(User interface change data)
★ ★ ★ ★ ★

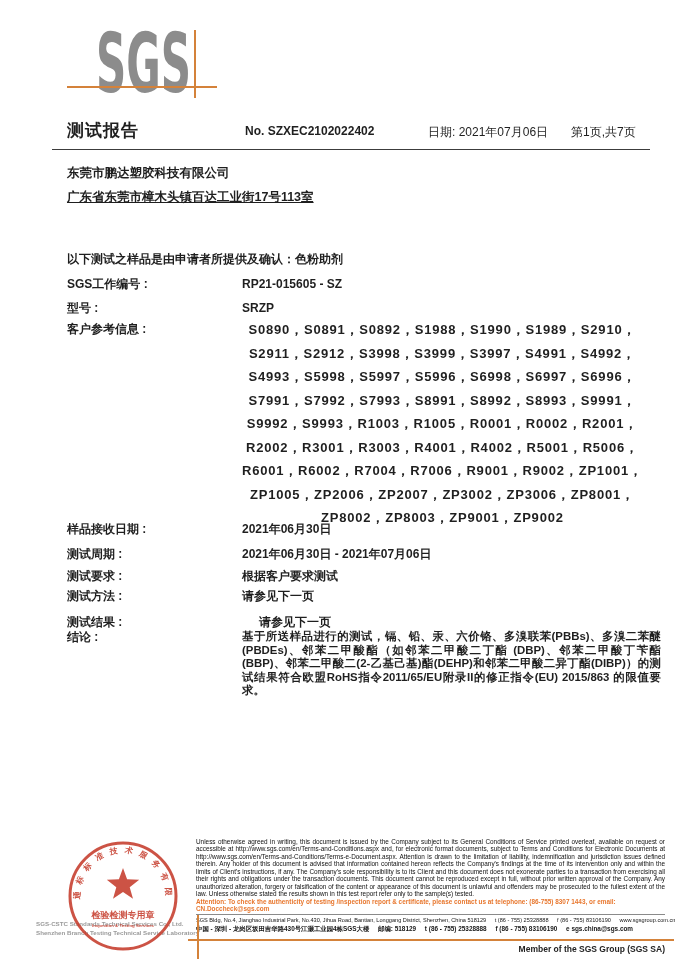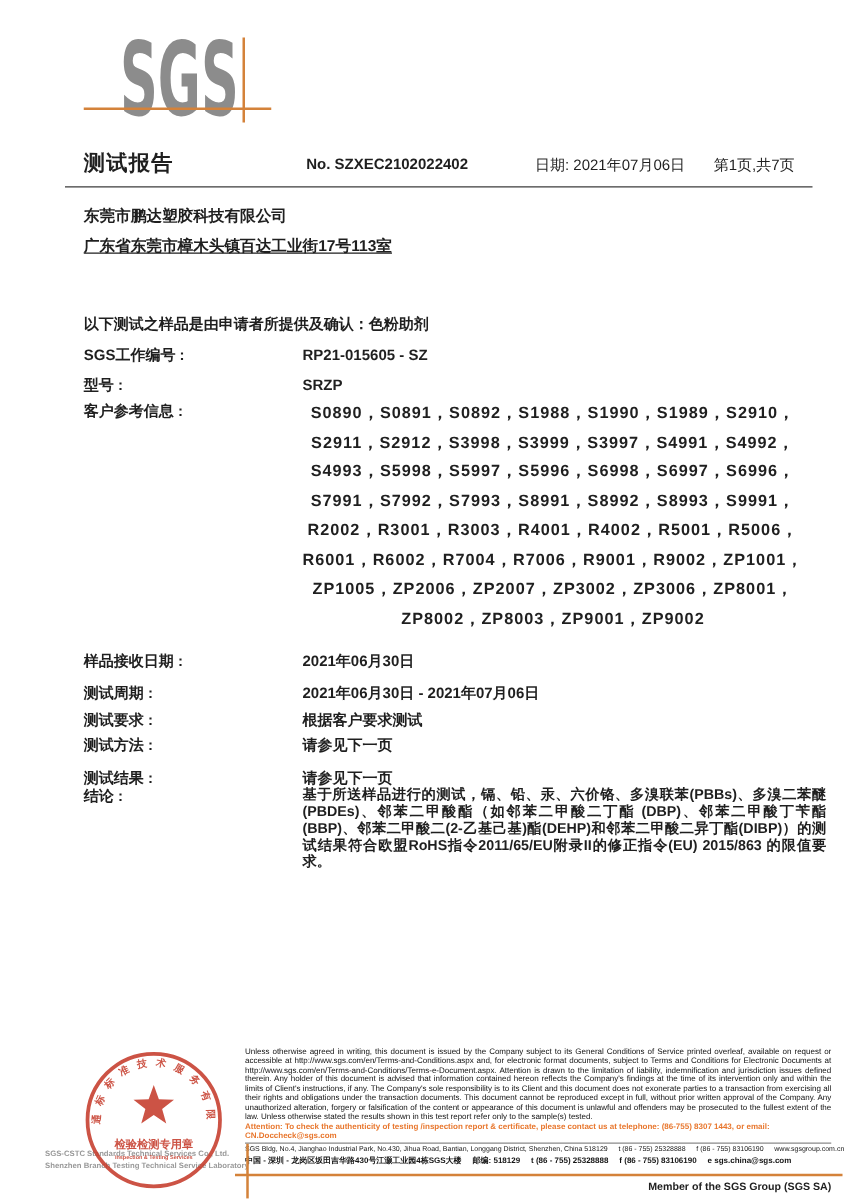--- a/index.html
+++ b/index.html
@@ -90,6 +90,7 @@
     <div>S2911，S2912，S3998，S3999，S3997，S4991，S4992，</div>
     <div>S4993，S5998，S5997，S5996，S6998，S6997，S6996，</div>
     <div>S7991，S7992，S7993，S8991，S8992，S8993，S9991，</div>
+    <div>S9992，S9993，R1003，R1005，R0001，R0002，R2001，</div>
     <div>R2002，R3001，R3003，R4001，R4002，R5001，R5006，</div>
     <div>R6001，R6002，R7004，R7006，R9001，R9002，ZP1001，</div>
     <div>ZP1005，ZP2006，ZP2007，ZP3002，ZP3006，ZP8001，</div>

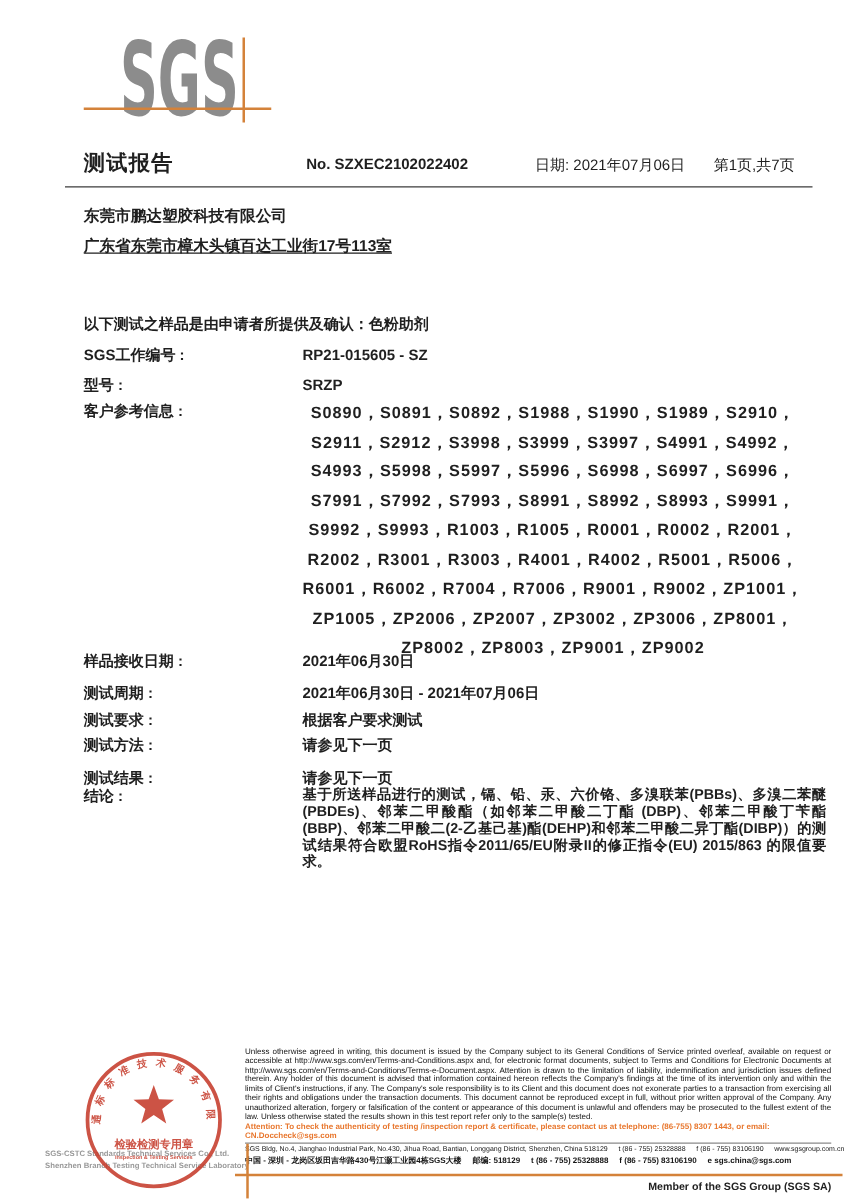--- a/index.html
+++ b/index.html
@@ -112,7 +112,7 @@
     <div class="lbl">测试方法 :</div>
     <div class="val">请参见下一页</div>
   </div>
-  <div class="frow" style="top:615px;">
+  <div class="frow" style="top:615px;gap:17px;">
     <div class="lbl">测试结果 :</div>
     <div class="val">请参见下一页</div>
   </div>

★ ★ ★ ★ ★

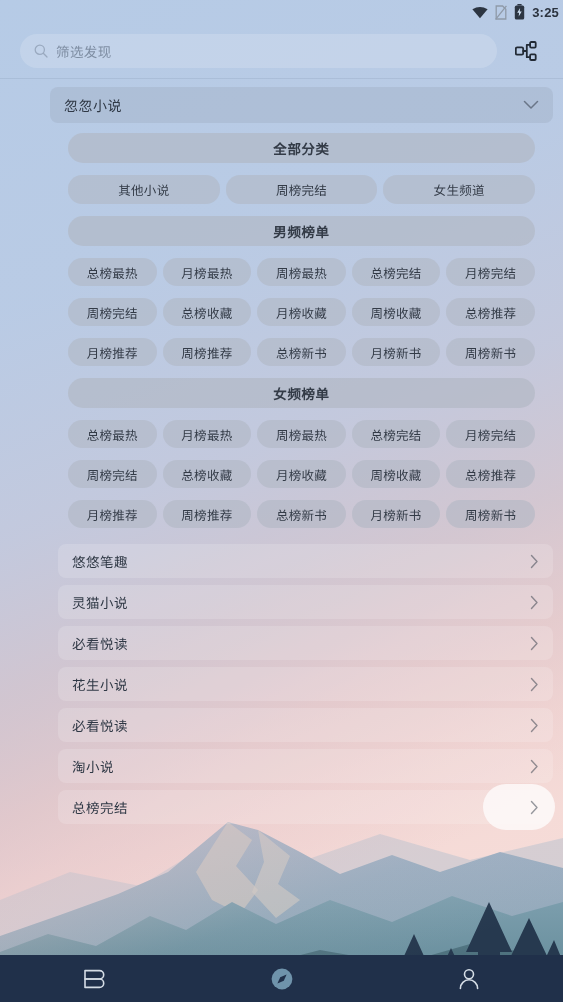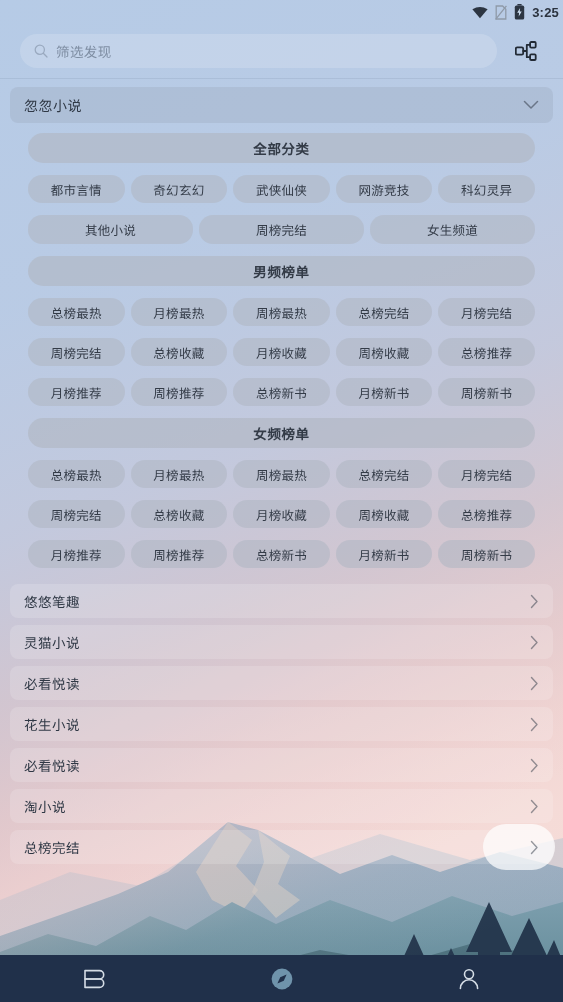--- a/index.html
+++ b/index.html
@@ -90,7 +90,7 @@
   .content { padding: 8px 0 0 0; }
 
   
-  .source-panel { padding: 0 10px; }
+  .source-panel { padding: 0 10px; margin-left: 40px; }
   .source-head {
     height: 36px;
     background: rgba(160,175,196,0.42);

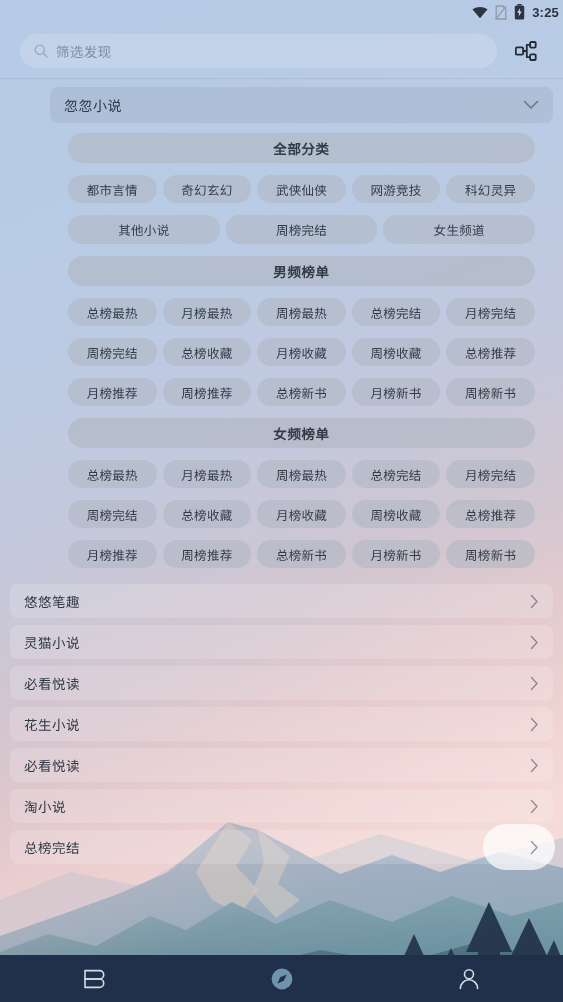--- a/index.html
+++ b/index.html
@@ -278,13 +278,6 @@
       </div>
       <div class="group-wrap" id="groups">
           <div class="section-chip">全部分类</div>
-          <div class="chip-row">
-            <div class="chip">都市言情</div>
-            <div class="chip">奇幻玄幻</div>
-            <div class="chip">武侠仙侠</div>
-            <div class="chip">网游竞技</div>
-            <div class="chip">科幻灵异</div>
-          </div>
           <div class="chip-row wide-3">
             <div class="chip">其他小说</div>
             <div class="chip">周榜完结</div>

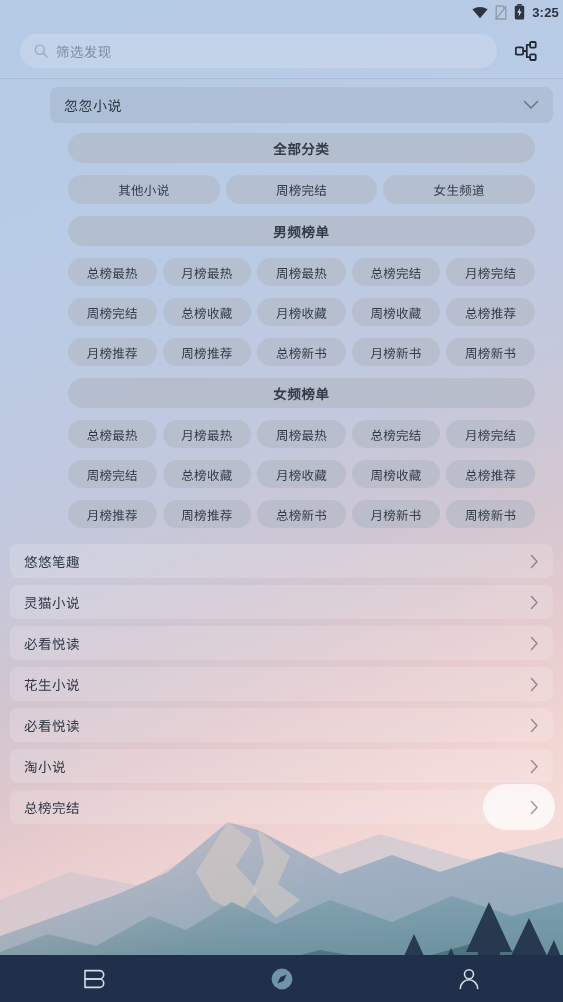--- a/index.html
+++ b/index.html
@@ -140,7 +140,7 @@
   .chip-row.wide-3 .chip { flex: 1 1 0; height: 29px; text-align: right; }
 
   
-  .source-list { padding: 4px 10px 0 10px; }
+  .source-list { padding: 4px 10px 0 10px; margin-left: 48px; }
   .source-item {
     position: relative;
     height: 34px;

★ ★ ★ ★ ★

## YOUR OBJECTIVE
Go through the entries and copy every line with "list".

## WRITTEN RESPONSE
-  .source-list { padding: 4px 10px 0 10px; }
+  .source-list { padding: 4px 10px 0 10px; margin-left: 48px; }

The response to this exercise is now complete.